Fox will repair any timepiece, no matter what the age of origin: "If I can't find parts, I'll make them," he says. "I haven't seen one I couldn't fix." But he doesn't just handle the obvious trouble: "You have to tear it down piece by piece," he says. "Check it, clean it, then take care of the problems."
A tinkerer since boyhood, Fox remembers asking neighbors for old clocks when he was 12, at first for large movements to serve as motors for his toy boats. But he soon found he could make them work again, and a lifelong obsession took hold. Without formal training, he has been in the business -- first as a sideline -- for 44 years.
"You have more trouble with the new clocks than with the old ones," he says.
"Look at this thing," and he points to a German grandfather clock movement. "Only 10 years old, and I had to refit 10 bushings.
The one next to it is from about 1910 and I only had to clean it and adjust it." As far back as the late 1700s, some clockmakers guaranteed their clocks for 10 years, and Fox says most old models are worth fixing: "People buy old clocks for looks," he adds. "Two weeks later they want them to be running right. People call, saying, 'I have a Tempus Fugit clock. Do you work on those? 'And I'll tell them that it means 'time flies' in Latin," he says.

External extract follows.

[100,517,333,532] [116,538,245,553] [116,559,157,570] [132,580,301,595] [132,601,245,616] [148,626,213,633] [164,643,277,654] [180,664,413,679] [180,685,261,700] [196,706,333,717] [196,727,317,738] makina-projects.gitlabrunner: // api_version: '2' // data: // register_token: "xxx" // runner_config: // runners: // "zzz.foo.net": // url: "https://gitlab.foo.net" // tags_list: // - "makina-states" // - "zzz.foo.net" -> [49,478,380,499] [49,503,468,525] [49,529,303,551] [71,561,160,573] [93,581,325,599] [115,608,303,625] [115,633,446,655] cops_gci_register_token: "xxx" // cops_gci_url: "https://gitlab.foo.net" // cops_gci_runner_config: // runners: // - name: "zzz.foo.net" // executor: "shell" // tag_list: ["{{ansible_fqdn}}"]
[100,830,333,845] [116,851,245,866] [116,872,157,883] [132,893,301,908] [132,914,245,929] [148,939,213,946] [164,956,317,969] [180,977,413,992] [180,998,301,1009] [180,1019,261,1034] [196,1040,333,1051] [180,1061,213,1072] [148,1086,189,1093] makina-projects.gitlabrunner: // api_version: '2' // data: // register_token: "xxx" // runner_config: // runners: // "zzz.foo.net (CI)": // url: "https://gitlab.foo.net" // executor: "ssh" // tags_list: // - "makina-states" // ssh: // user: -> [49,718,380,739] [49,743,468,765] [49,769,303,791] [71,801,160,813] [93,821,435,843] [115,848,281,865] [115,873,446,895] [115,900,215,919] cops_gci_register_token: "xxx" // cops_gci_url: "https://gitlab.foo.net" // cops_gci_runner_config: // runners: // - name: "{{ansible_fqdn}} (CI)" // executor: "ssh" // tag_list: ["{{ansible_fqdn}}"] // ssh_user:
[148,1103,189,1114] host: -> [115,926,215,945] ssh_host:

A customer comes in with two gold ladies' lapel watches, saying: "My sister-in-law wants you to look at these. Are they worth fixing? Will they run?" "They will work good," Fox assures him and gives him an estimate of $60 each.
"Parts," he says later, "is where the cost comes in. If you machine a piece, the set-up time is costly. The second piece would only cost you pennies. Those alarm clocks sold in drug stores for $4.95 -- if you'd buy each individual part, they would cost $15."
He does not advertise and is not listed in the Yellow Pages; but because of word-of-mouth, he makes housecalls from Silver Spring to Annapolis and throughout southern Maryland. To keep up with the latest and get new insights on old clocks, he meets monthly with other members of the National Association of Watch and Clock Collectors, Inc., which offers talks, trade marts and occasional workshops on repairs.
The association also runs a clock museum in Columbia (Lancaster County) Pennsylvania, which, between the 1750s and the 1850s, was considered the center of American clockmakers.